The Devil can quote Shakespeare for his own purpose.
—G.B. Shaw 

The civilized have created the wretched, quite coldly and deliberately, and do not intend to change the status quo; are responsible for their slaughter and enslavement; rain down bombs on defenseless children whenever and wherever they decide that their “vital interests” are menaced, and think nothing of torturing a man to death: these people are not to be taken seriously when they speak of the “sanctity” of human life, or the “conscience” of the civilized world.
— James Baldwin 

 

The task of developing an economic vision begins with determining what an economy is, determining what values we aspire to, and deciding what our attitude is to existing options that we could retain. While we don’t wish to belabor this type of preparatory work, nor can we rush ahead to vision without any preparation at all. Thus our first three chapters, constituting part I, clear the way for what follows. 

 

 

 

 

Chapter 1 

What Is An Economy? 

 

He tried to read an elementary economics text; it bored him past endurance, it was like listening to somebody interminably recounting a long and stupid dream. He could not force himself to understand how banks functioned and so forth, because all the operations of capitalism were as meaningless to him as the rites of a primitive religion, as barbaric, as elaborate, and as unnecessary. In a human sacrifice to deity there might at least be a mistaken and terrible beauty; in the rites of the money-changers, where greed, laziness, and envy were assumed to move all men’s acts, even the terrible became banal.
—Ursula K. Le Guin 

 

In the dictionary an economy is a “system of producing, distributing, and consuming wealth.” A typical modern economy thus produces wheat and milk, guitars and garden hoses, medical care and restaurant meals. This activity needs labor, natural resources, and intermediate goods in useful ratios. We can produce no houses without wood, wires, saws, and builders. We can produce no guitars without guitar string, proper tools, and artisans. Work occurs in factories, hospitals, and on farms and is done by assemblers, surgeons, bakers, sweepers, nurses, accountants, and custodians. Depending which type of laborer we are, we do different tasks, shoulder different responsibilities, receive different rewards, and make different decisions or follow different orders. 

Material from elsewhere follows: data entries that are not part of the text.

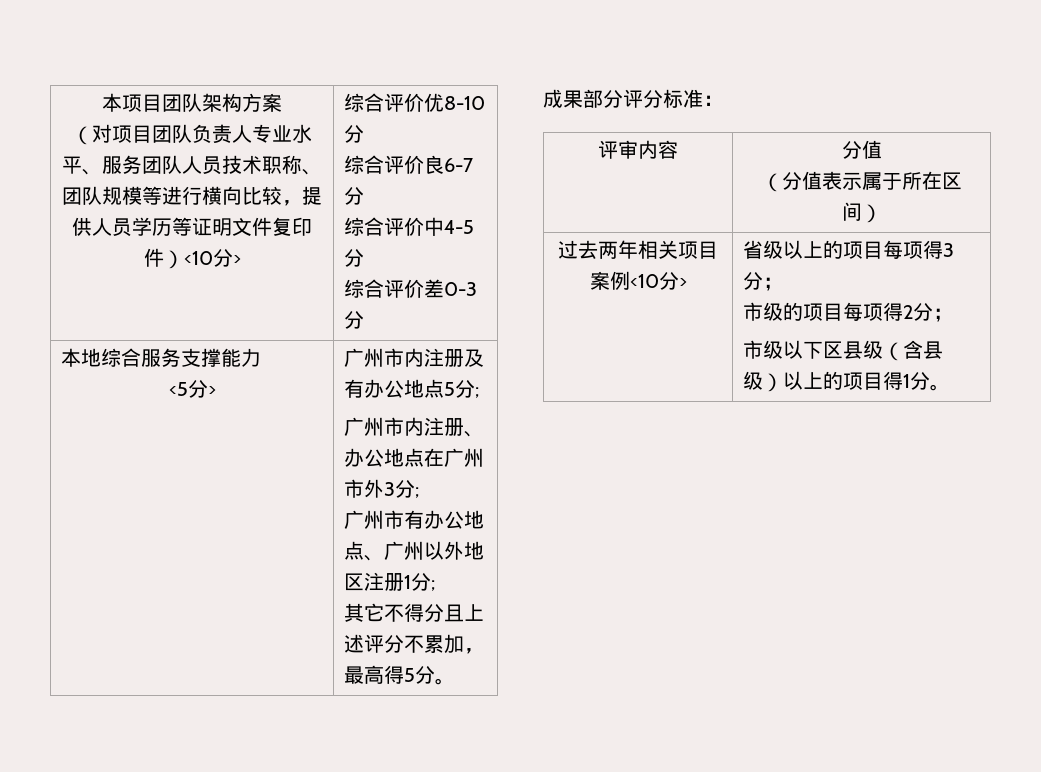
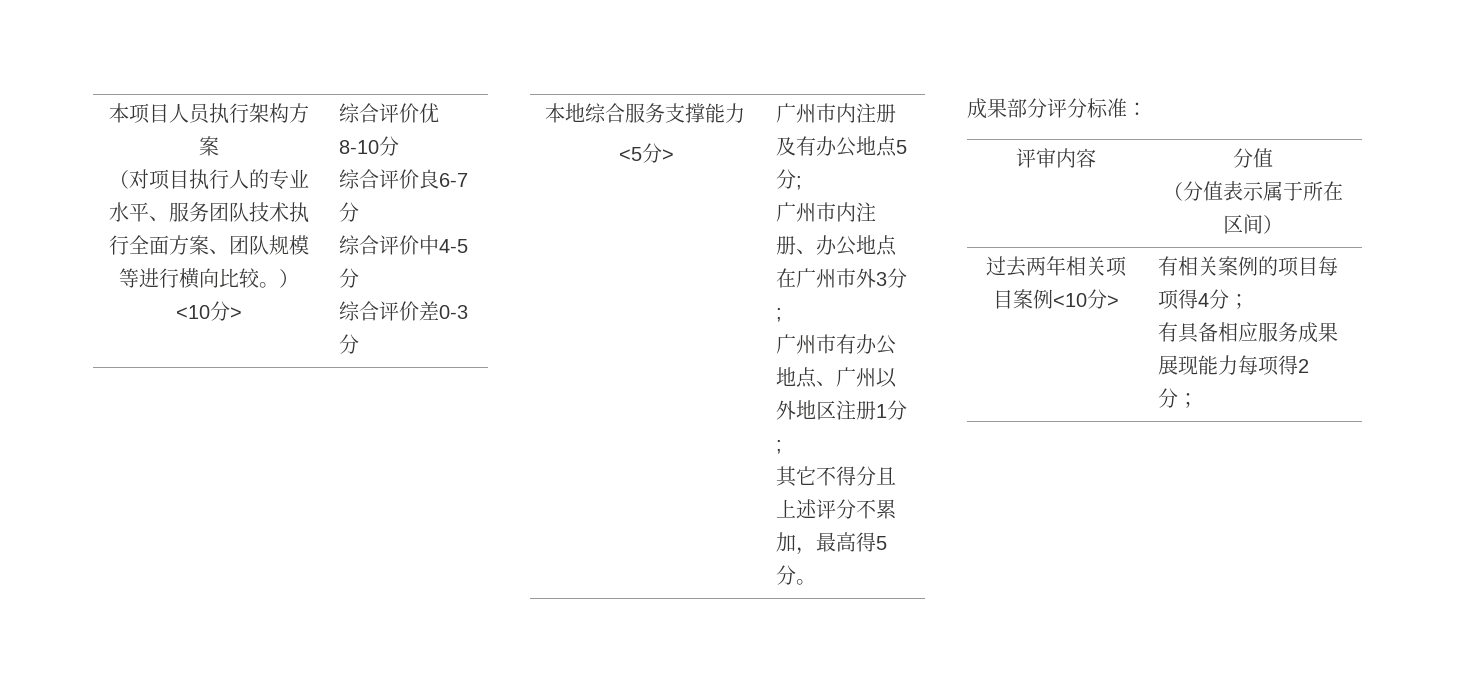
- 本项目团队架构方案
+ 本项目人员执行架构方案
- （对项目团队负责人专业水平、服务团队人员技术职称、团队规模等进行横向比较，提供人员学历等证明文件复印件）<10分>
+ （对项目执行人的专业水平、服务团队技术执行全面方案、团队规模等进行横向比较。）<10分>
- 过去两年相关项目案例<10分> | 省级以上的项目每项得3分；
- 市级的项目每项得2分；
- 市级以下区县级（含县级）以上的项目得1分。
+ 过去两年相关项目案例<10分> | 有相关案例的项目每项得4分；
+ 有具备相应服务成果展现能力每项得2分；

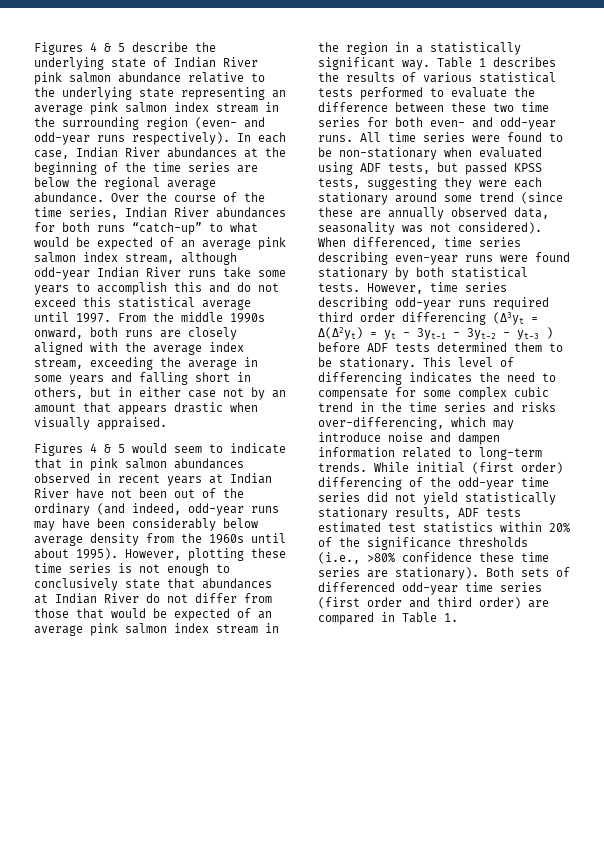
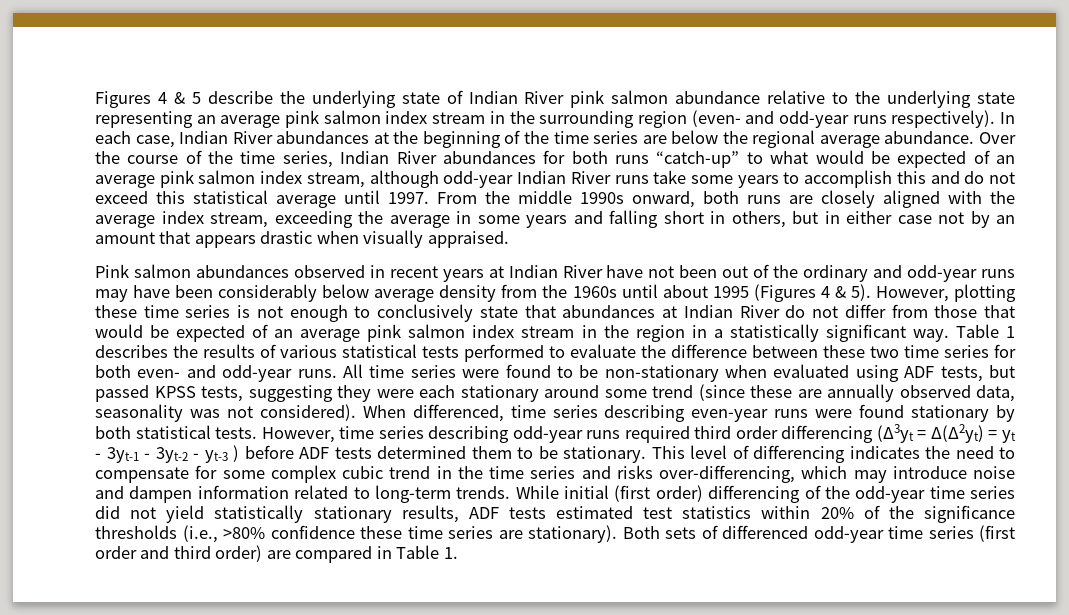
- Figures 4 & 5 would seem to indicate that in pink salmon abundances observed in recent years at Indian River have not been out of the ordinary (and indeed, odd-year runs may have been considerably below average density from the 1960s until about 1995).
+ Pink salmon abundances observed in recent years at Indian River have not been out of the ordinary and odd-year runs may have been considerably below average density from the 1960s until about 1995 (Figures 4 & 5).

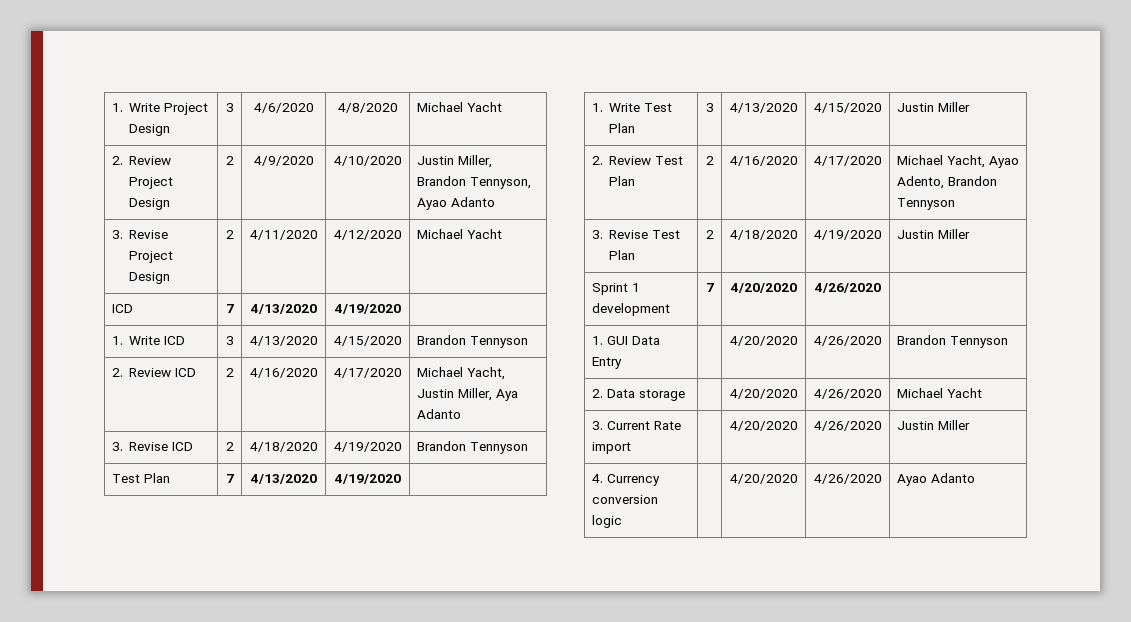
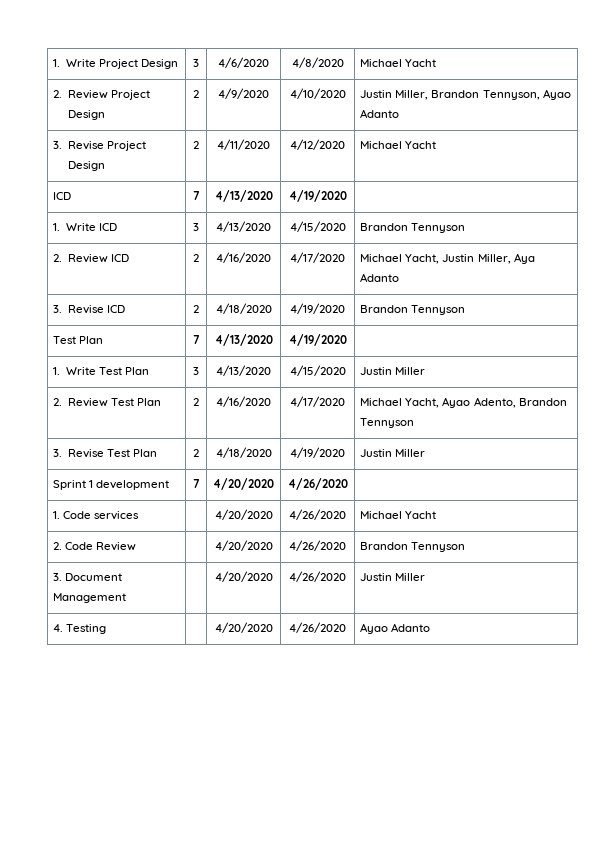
- 1. GUI Data Entry | | 4/20/2020 | 4/26/2020 | Brandon Tennyson
- 2. Data storage | | 4/20/2020 | 4/26/2020 | Michael Yacht
- 3. Current Rate import | | 4/20/2020 | 4/26/2020 | Justin Miller
+ 1. Code services | | 4/20/2020 | 4/26/2020 | Michael Yacht
+ 2. Code Review | | 4/20/2020 | 4/26/2020 | Brandon Tennyson
+ 3. Document Management | | 4/20/2020 | 4/26/2020 | Justin Miller
- 4. Currency conversion logic | | 4/20/2020 | 4/26/2020 | Ayao Adanto
+ 4. Testing | | 4/20/2020 | 4/26/2020 | Ayao Adanto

Sensible production needs its products used. We don’t want to assemble too many or too few items of any kind. We don’t want a hundred guitars at the hardware store or a hundred garden hoses at the music store, nor do we want to produce more or less of either than people desire to consume. Allocation is the name for the process and the institutions that determine who produces how much, what rates it exchanges for, and where it winds up. From the multitudinous choices an economy could technically implement, allocation chooses what actually occurs. Instead of 30 or 140,000 radios, the economy produces 72,000. Instead of all the radios going to a single Radio Shack, they disperse appropriately around the society. The same goes for food, clothes, televisions, toothpaste, rubber, transistors, screws and nails, and finally for workers themselves. Allocation synchronizes production and consumption, work and leisure. 

Once products arrive where intended, they must be utilized. A garden hose or guitar is valueless if no one uses it. Individuals and sometimes families, neighborhoods, counties, or other collective units consume or otherwise make use of what has been produced and allocated. 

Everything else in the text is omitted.